Martin,

You may want to follow Mark Miller's effort https://issues.apache.org/jira/browse/LUCENE-1286 as it develops -- perhaps even help with it. He's developing a Lucene highlighter which would "run through query terms by using their offsets" making highlighting large documents much more time efficient. I would be interested to see something like this end up as a Solr highlighting option.
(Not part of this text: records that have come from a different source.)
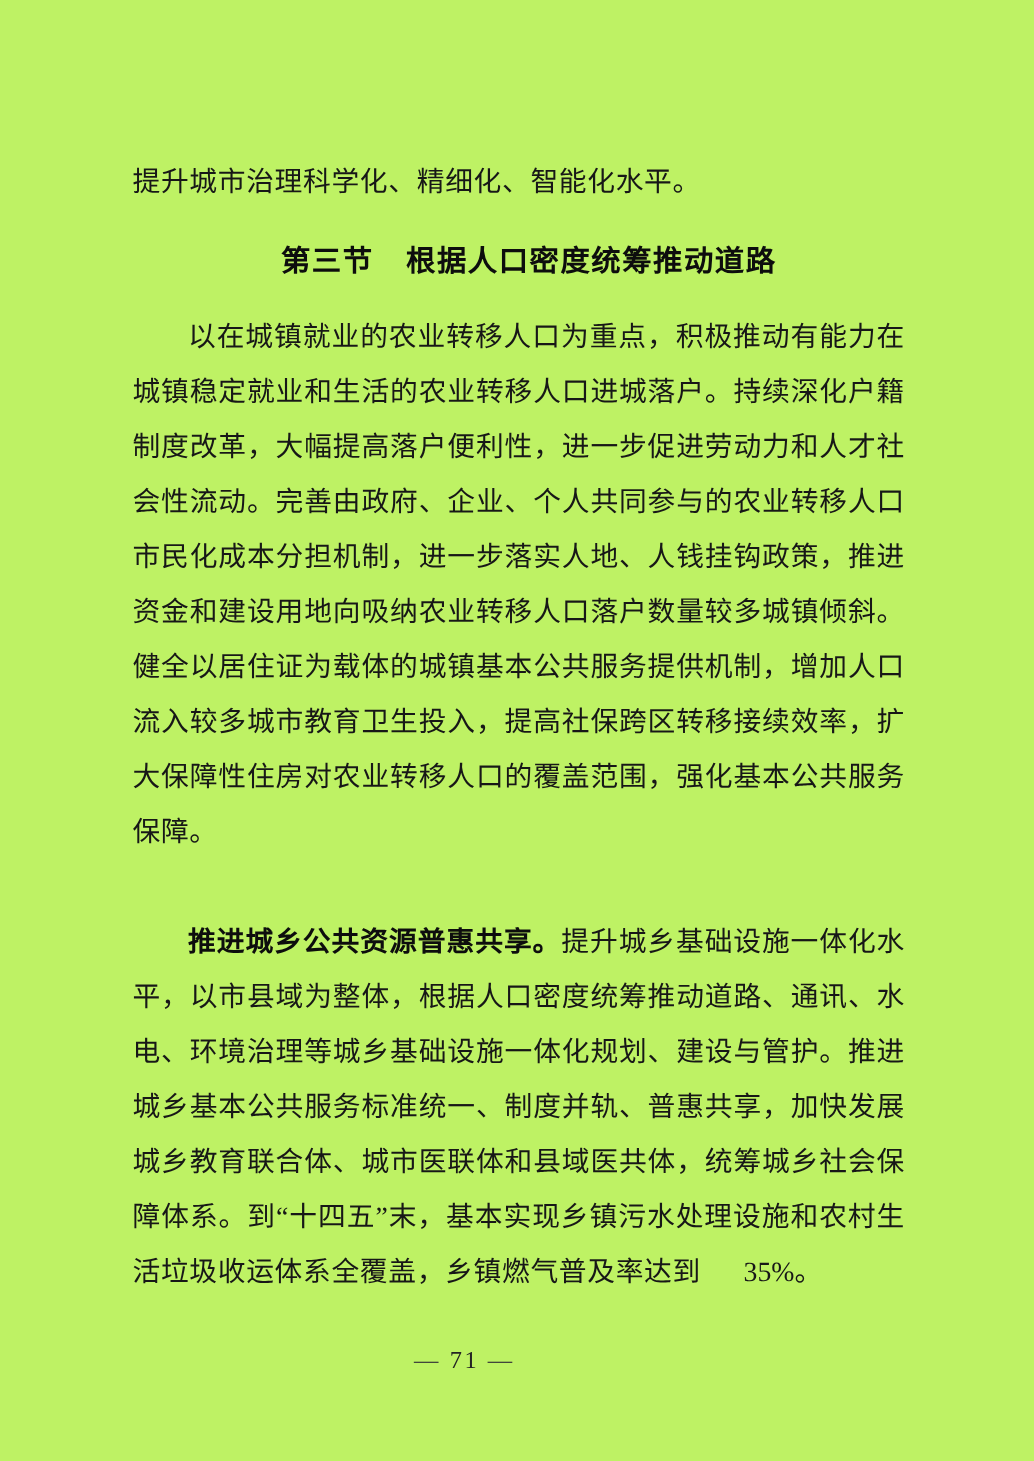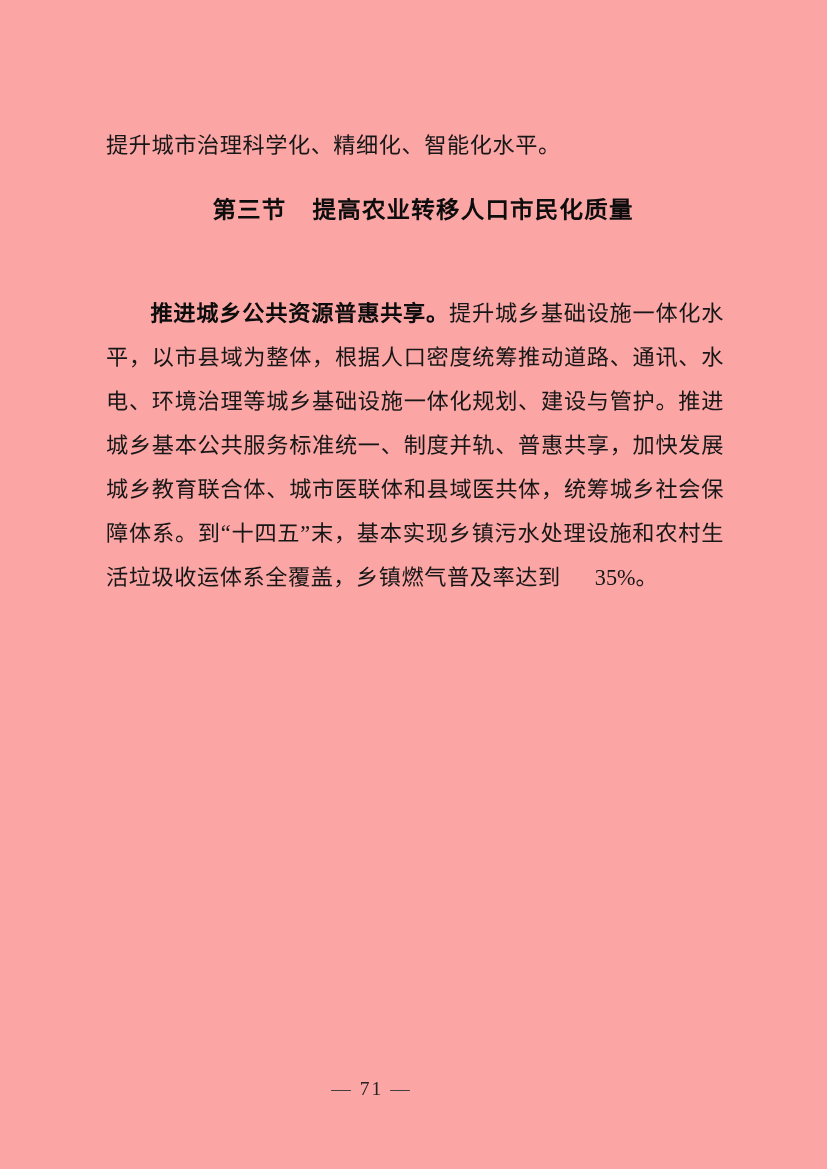"提升城市治理科学化、精细化、智能化水平。" .page { background: #fca5a5 -> #bef264 }
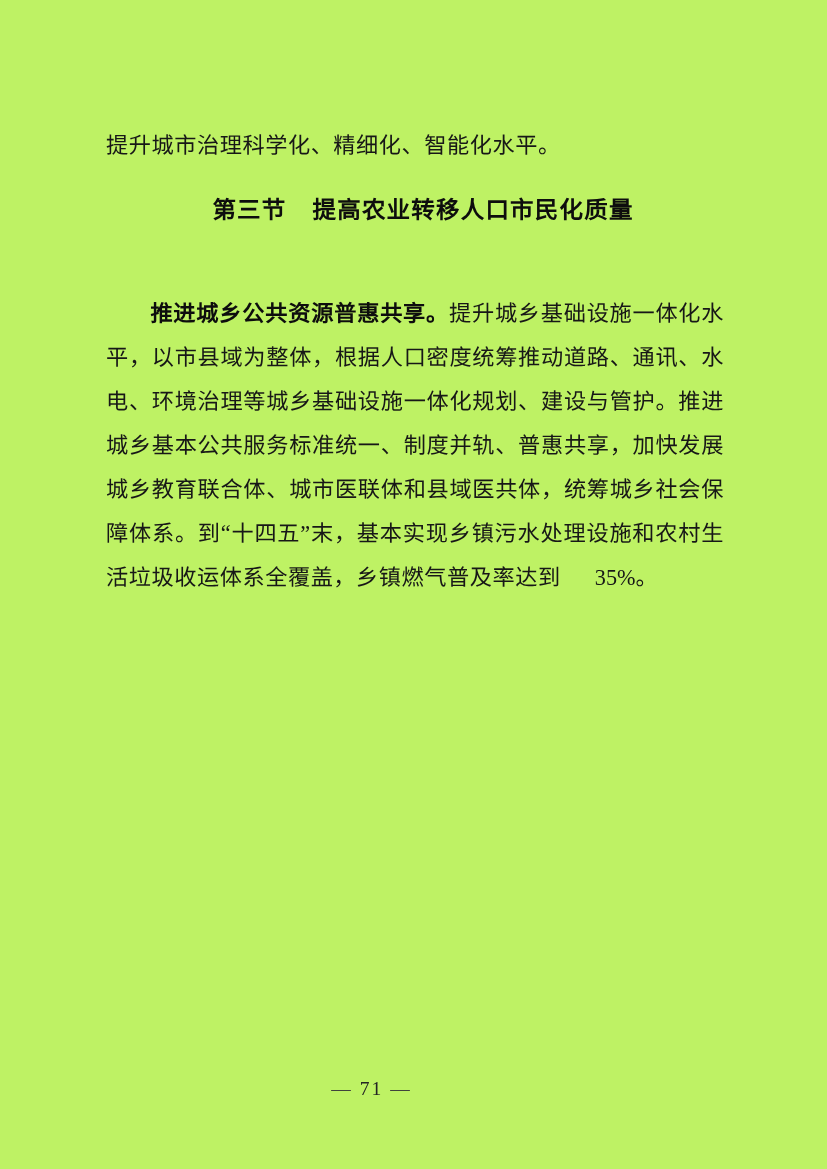"提高农业转移人口市民化质量" span { text: 提高农业转移人口市民化质量 -> 根据人口密度统筹推动道路 }
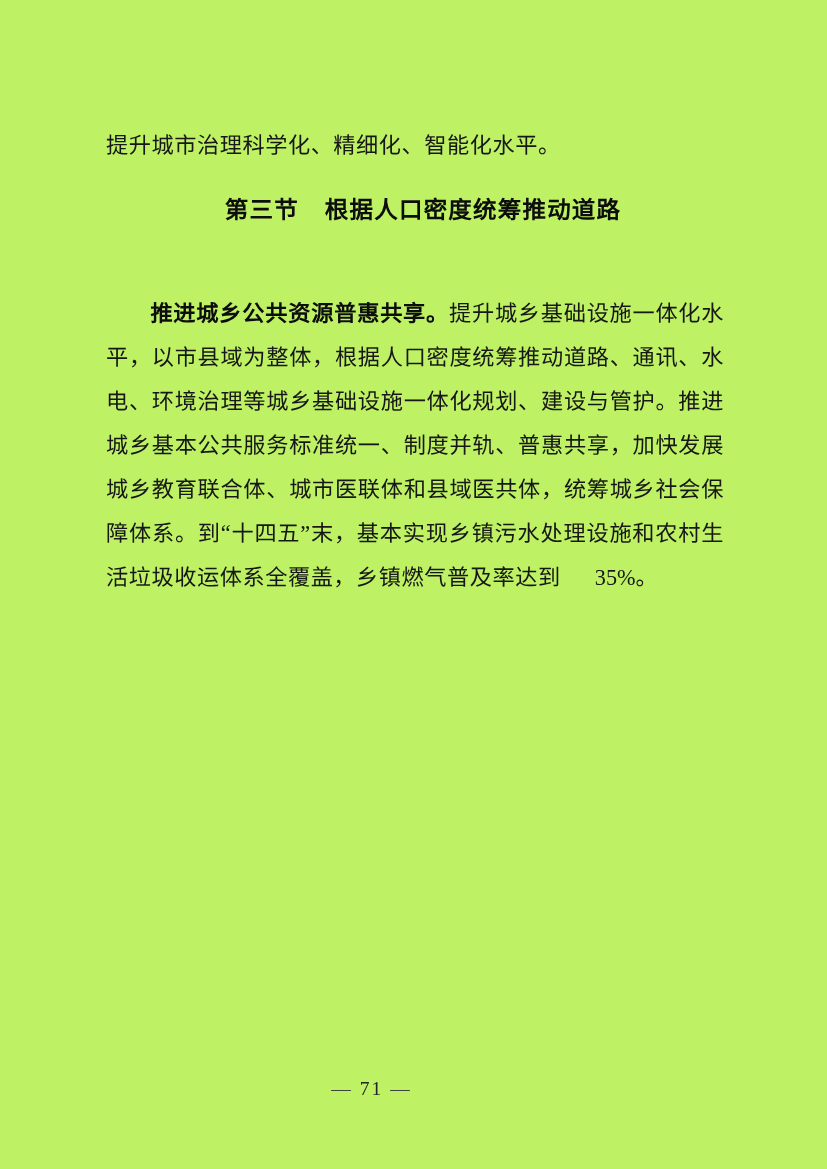"以在城镇就业的农业转移人口为重点，积极推动有能力在城镇稳定就业和生活的农业转移人" p.para { html: none -> <p>以在城镇就业的农业转移人口为重点，积极推动有能力在城镇稳定就业和生活的农业转移人口进城落户。持续深化户籍制度改革，大幅提高落户便利性，进一步促进劳动力和人才社会性流动。完善由政府、企业、个人共同参与的农业转移人口市民化成本分担机制，进一步落实人地、人钱挂钩政策，推进资金和建设用地向吸纳农业转移人口落户数量较多城镇倾斜。健全以居住证为载体的城镇基本公共服务提供机制，增加人口流入较多城市教育卫生投入，提高社保跨区转移接续效率，扩大保障性住房对农业转移人口的覆盖范围，强化基本公共服务保障。</p> }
Revisiting some of your original thoughts:
What I see though is that the highlighting functionality is heavily tied
to the fragment (highlight context) functionality. This actually makes
it interesting to write a plane highlight method that just returns meta
data (so some other process can do the actual highlighting in some
custom fashion).

So is it worth while to make sure that solr is able to do multiple
different kinds of highlighting, even if it means passing meta data back
in the request? Should we have standard ways to index and read back
payload information if we're dealing with pages, books, co-ordinates
(for highlighting images) and other meta data which is used for
highlights (chat offset, term offset eccettera). I also noticed much of
the highlighting code to do with fragments being duplicated in custom
code.
My idea for highlighting based on https://issues.apache.org/jira/browse/SOLR-380 was to include the coordinates for highlighting images as just another attribute in the input xml. Then the PayloadComponent will give the coordinates associated with a given query as part of the xpath. I have written some code beyond what is posted there that takes some extra parameters and reconstructs the xpath into useful results based on the granularity of the information that is requested (roughly based on xquery). Is that a "standard" enough way or is there something else you're thinking about?

If you find anything thing I've contributed useful feel free to improve it for the benefit of those that use Solr and Lucene.